• [WHAT TO WORK ON]
Exactly those lines from the one with "subtotal: 1101.73 -> 1119.72" through the end of the listing below must be returned, and nothing else.

• [SOURCE DATA]
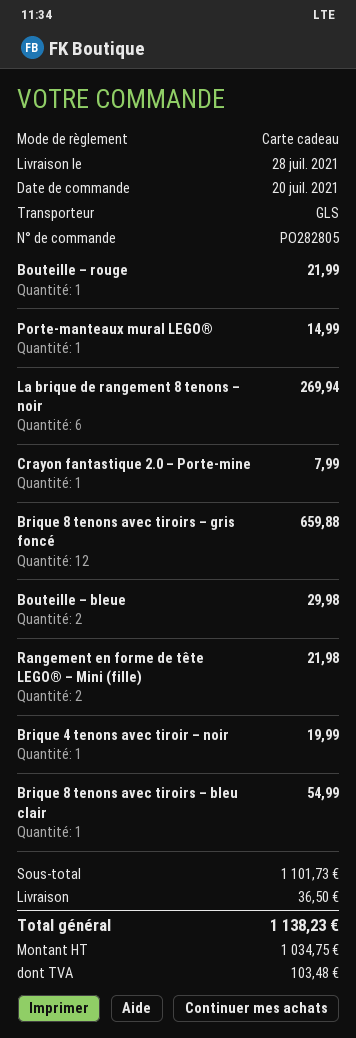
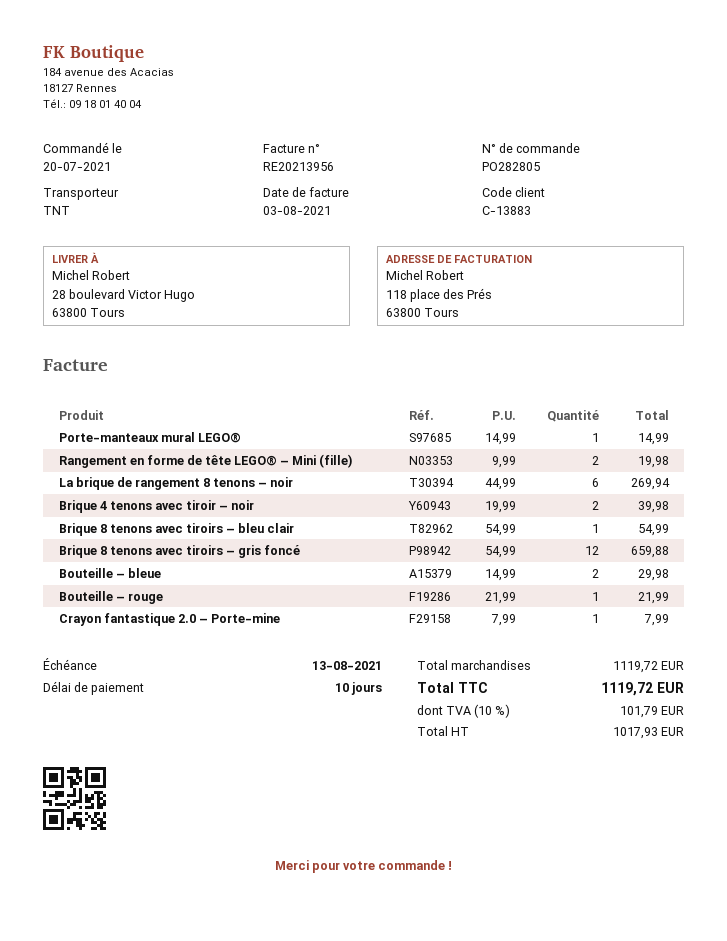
shipping method: GLS -> TNT
Rangement en forme de tête LEGO® – Mini (fille): 2 for 21.98 -> 2 for 19.98
Brique 4 tenons avec tiroir – noir: 1 for 19.99 -> 2 for 39.98
subtotal: 1101.73 -> 1119.72
shipping: 36.50 -> none
net: 1034.75 -> 1017.93
tax: 103.48 -> 101.79
total: 1138.23 -> 1119.72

• [RESPONSE]
subtotal: 1101.73 -> 1119.72
shipping: 36.50 -> none
net: 1034.75 -> 1017.93
tax: 103.48 -> 101.79
total: 1138.23 -> 1119.72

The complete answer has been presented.